Every entry should come back exactly as written, minus the pictures.

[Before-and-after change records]
===
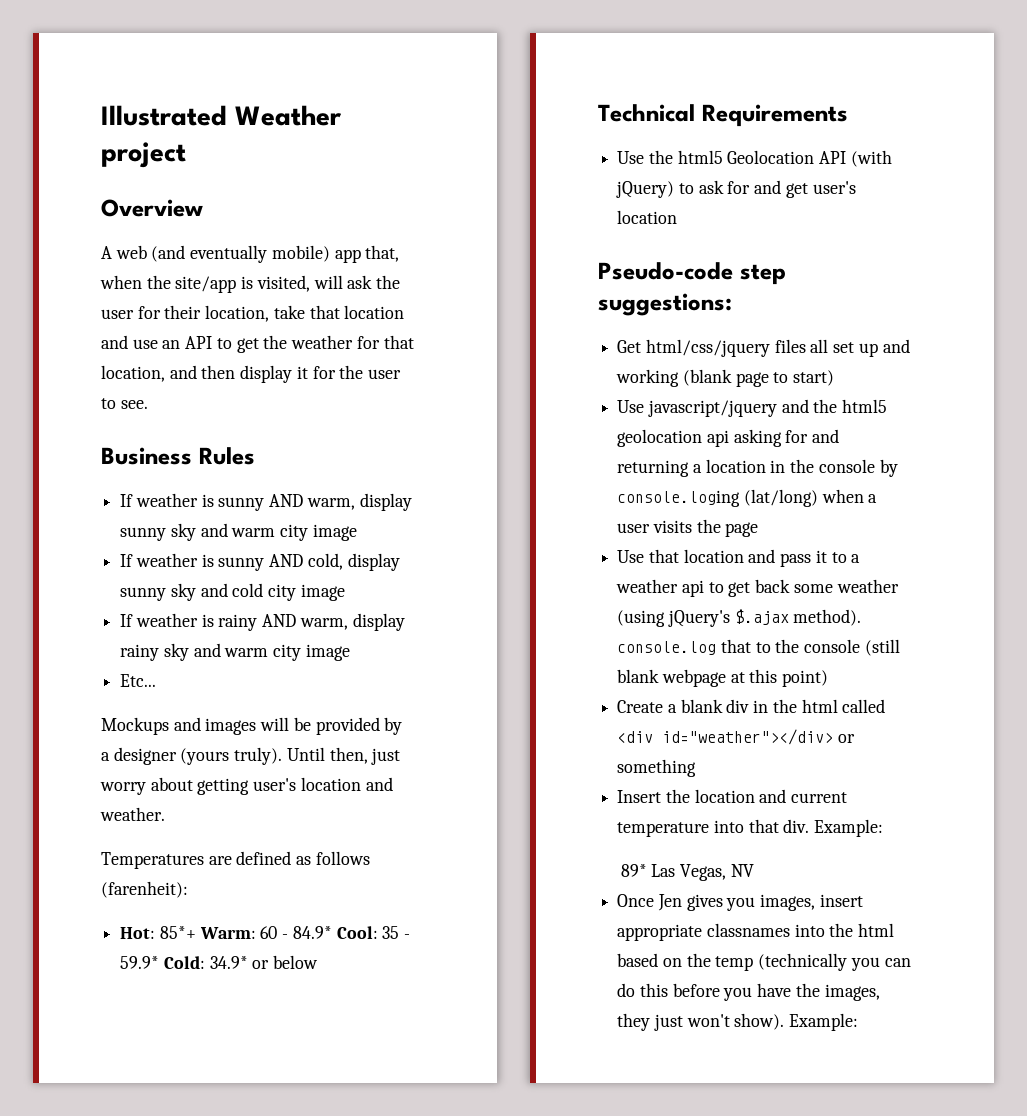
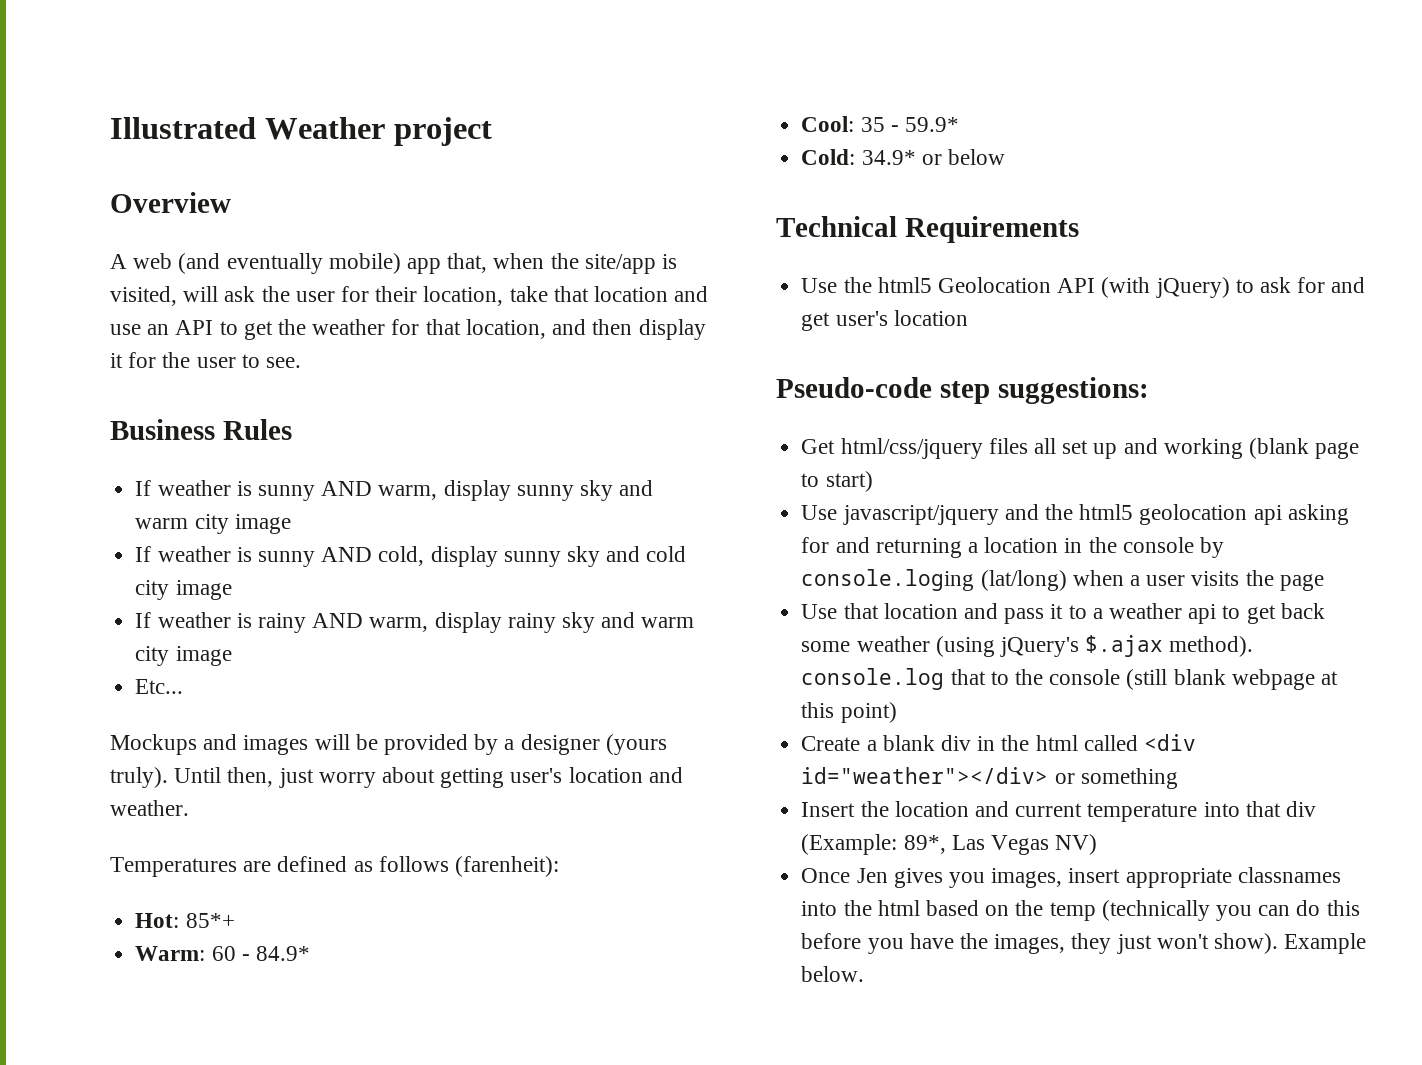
(196, 932) none -> (235, 920) //
(332, 932) none -> (310, 953) //
(160, 962) none -> (959, 124) //
[783,819,884,837] [620,864,754,881] div. Example: // 89* Las Vegas, NV -> [1285,801,1316,817] [801,834,1098,855] div (Example: 89*, Las Vegas NV)
[789,1013,859,1031] Example: -> [1284,933,1367,954] [801,966,865,982] Example below.

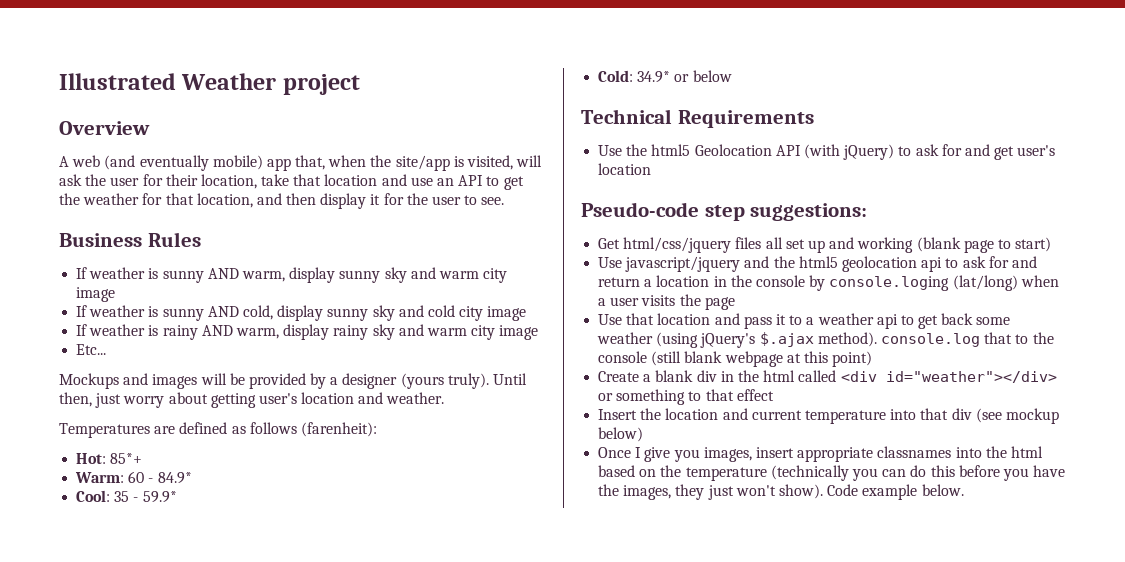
[1287,504,1349,525] [801,537,962,558] asking for and returning -> [945,256,1037,268] [598,277,641,287] to ask for and return
(1178, 778) none -> [688,389,774,401] to that effect
[801,834,1098,855] (Example: 89*, Las Vegas NV) -> [975,408,1059,424] [598,427,644,442] (see mockup below)
[856,868,943,888] Jen gives -> [635,447,671,462] I give
[1049,902,1096,921] temp -> [685,467,767,481] temperature
[1284,933,1367,954] Example -> [827,484,918,500] Code example

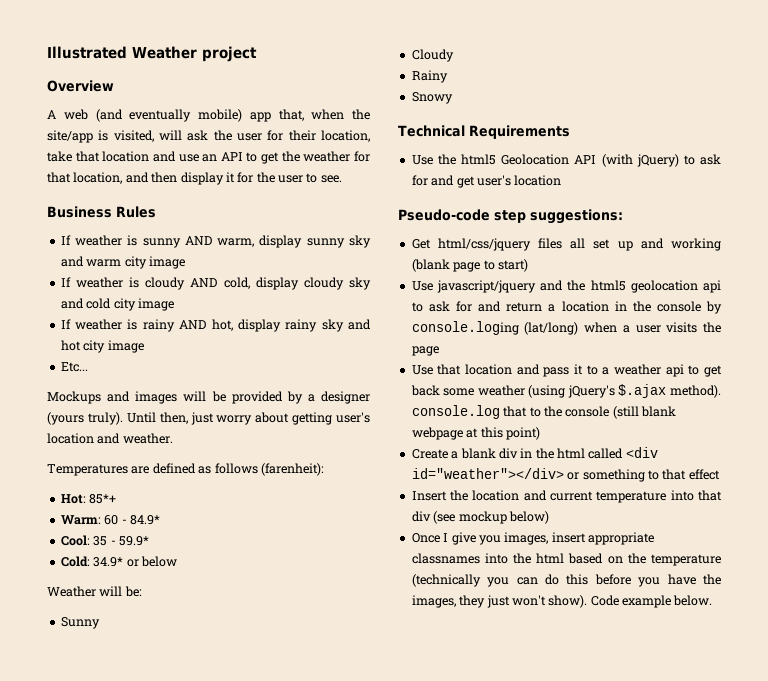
[162,308,204,321] sunny -> [145,277,186,290] cloudy
[327,308,369,321] sunny -> [303,277,344,290] cloudy
[235,328,279,339] warm, -> [211,319,233,331] hot,
[426,328,467,336] warm -> [60,340,81,351] hot
(732, 76) none -> [47,586,142,597] [60,617,100,629] [411,49,454,62] [411,70,448,83] [411,92,453,104] // Weather will be: // Sunny // Cloudy // Rainy // Snowy

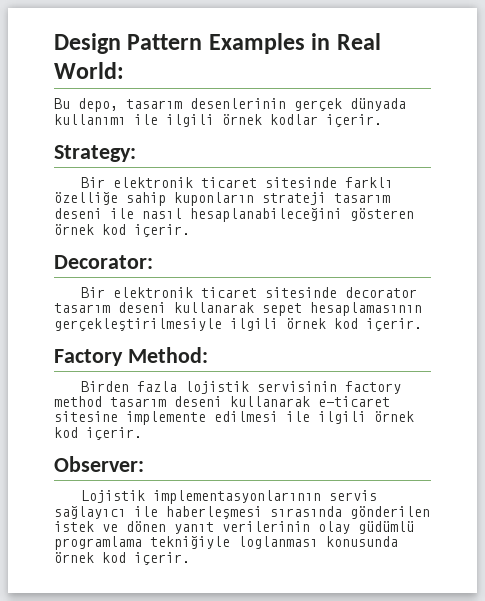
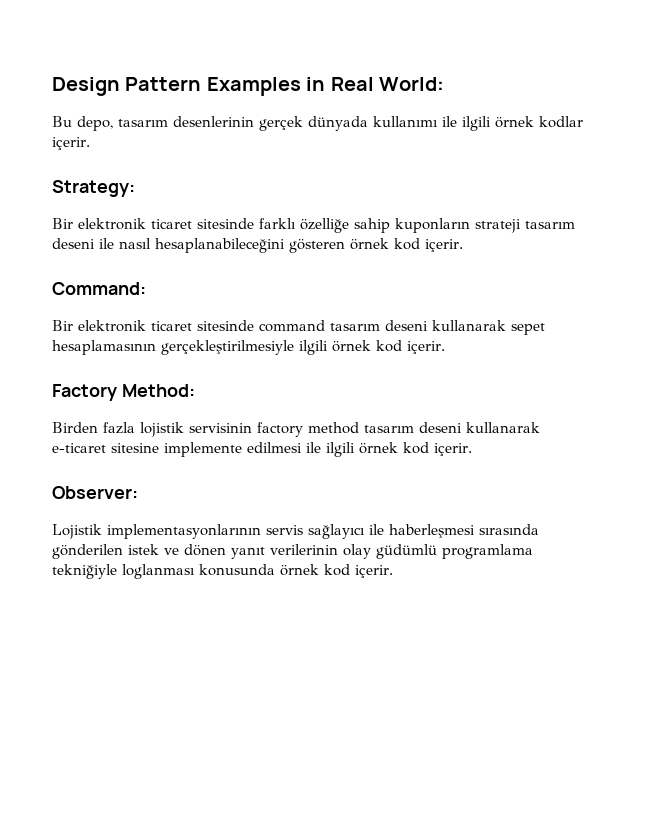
[54,255,153,269] [80,287,417,298] Decorator: // Bir elektronik ticaret sitesinde decorator -> [52,282,146,295] [52,320,325,332] Command: // Bir elektronik ticaret sitesinde command

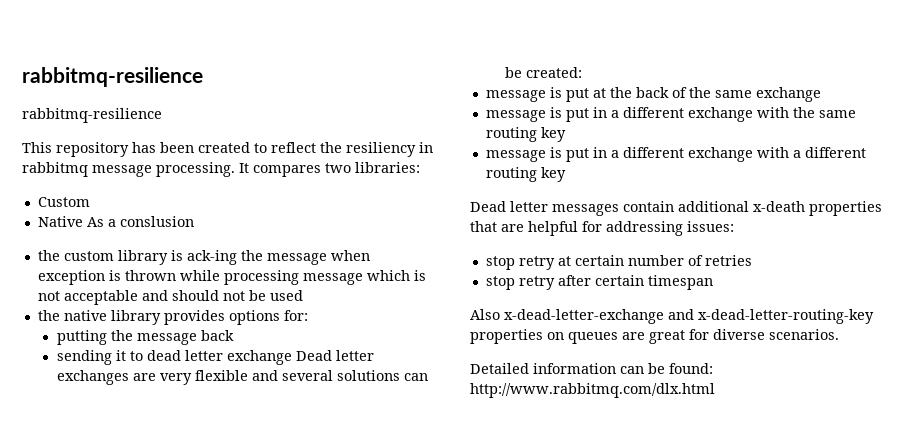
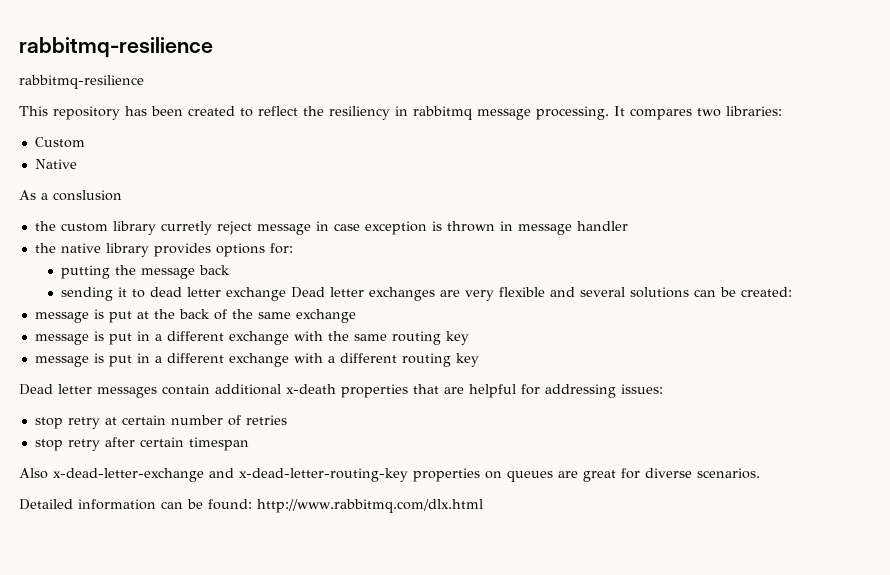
(83, 221) none -> (77, 164) //
[170,250,370,265] [37,270,426,285] [37,290,303,305] is ack-ing the message when exception is thrown while processing message which is not acceptable and should not be used -> [160,221,628,235] curretly reject message in case exception is thrown in message handler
===
* [FINISHED TASK]
(196, 932) none -> (235, 920) //
(332, 932) none -> (310, 953) //
(160, 962) none -> (959, 124) //
[783,819,884,837] [620,864,754,881] div. Example: // 89* Las Vegas, NV -> [1285,801,1316,817] [801,834,1098,855] div (Example: 89*, Las Vegas NV)
[789,1013,859,1031] Example: -> [1284,933,1367,954] [801,966,865,982] Example below.

[1287,504,1349,525] [801,537,962,558] asking for and returning -> [945,256,1037,268] [598,277,641,287] to ask for and return
(1178, 778) none -> [688,389,774,401] to that effect
[801,834,1098,855] (Example: 89*, Las Vegas NV) -> [975,408,1059,424] [598,427,644,442] (see mockup below)
[856,868,943,888] Jen gives -> [635,447,671,462] I give
[1049,902,1096,921] temp -> [685,467,767,481] temperature
[1284,933,1367,954] Example -> [827,484,918,500] Code example

[162,308,204,321] sunny -> [145,277,186,290] cloudy
[327,308,369,321] sunny -> [303,277,344,290] cloudy
[235,328,279,339] warm, -> [211,319,233,331] hot,
[426,328,467,336] warm -> [60,340,81,351] hot
(732, 76) none -> [47,586,142,597] [60,617,100,629] [411,49,454,62] [411,70,448,83] [411,92,453,104] // Weather will be: // Sunny // Cloudy // Rainy // Snowy

[54,255,153,269] [80,287,417,298] Decorator: // Bir elektronik ticaret sitesinde decorator -> [52,282,146,295] [52,320,325,332] Command: // Bir elektronik ticaret sitesinde command

(83, 221) none -> (77, 164) //
[170,250,370,265] [37,270,426,285] [37,290,303,305] is ack-ing the message when exception is thrown while processing message which is not acceptable and should not be used -> [160,221,628,235] curretly reject message in case exception is thrown in message handler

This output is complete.